■ **YOUR ASSIGNMENT**:
From the data, copy out every line in which the word "span" appears.

(User interface change data)

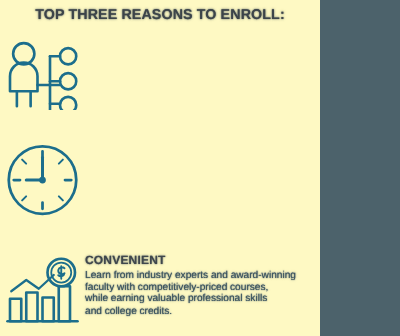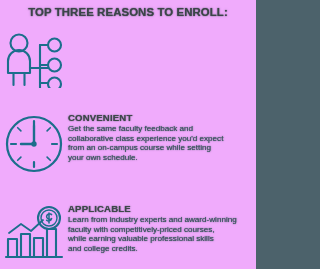--- a/index.html
+++ b/index.html
@@ -17,7 +17,7 @@
   .page {
     width: 256px;
     height: 269px;
-    background: #f0abfc;
+    background: #fef9c3;
     position: relative;
     box-sizing: border-box;
   }

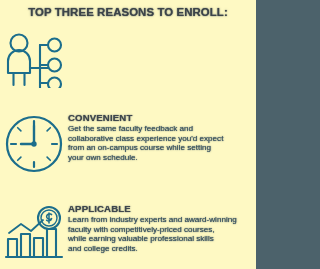--- a/index.html
+++ b/index.html
@@ -115,15 +115,6 @@
         </svg>
       </span>
     </div>
-    <div class="text-col">
-      <div class="sec-heading">CONVENIENT</div>
-      <div class="sec-body">
-        <span>Get the same faculty feedback and</span>
-        <span>collaborative class experience you'd expect</span>
-        <span>from an on-campus course while setting</span>
-        <span>your own schedule.</span>
-      </div>
-    </div>
   </div>
 
   <div class="section sec-affordable">

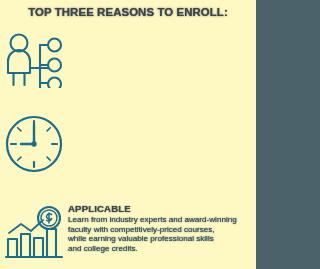--- a/index.html
+++ b/index.html
@@ -134,7 +134,7 @@
       </span>
     </div>
     <div class="text-col">
-      <div class="sec-heading">APPLICABLE</div>
+      <div class="sec-heading">CONVENIENT</div>
       <div class="sec-body">
         <span>Learn from industry experts and award-winning</span>
         <span>faculty with competitively-priced courses,</span>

■ **ANSWER BOX**:
       </span>
-        <span>Get the same faculty feedback and</span>
-        <span>collaborative class experience you'd expect</span>
-        <span>from an on-campus course while setting</span>
-        <span>your own schedule.</span>
       </span>
         <span>Learn from industry experts and award-winning</span>
         <span>faculty with competitively-priced courses,</span>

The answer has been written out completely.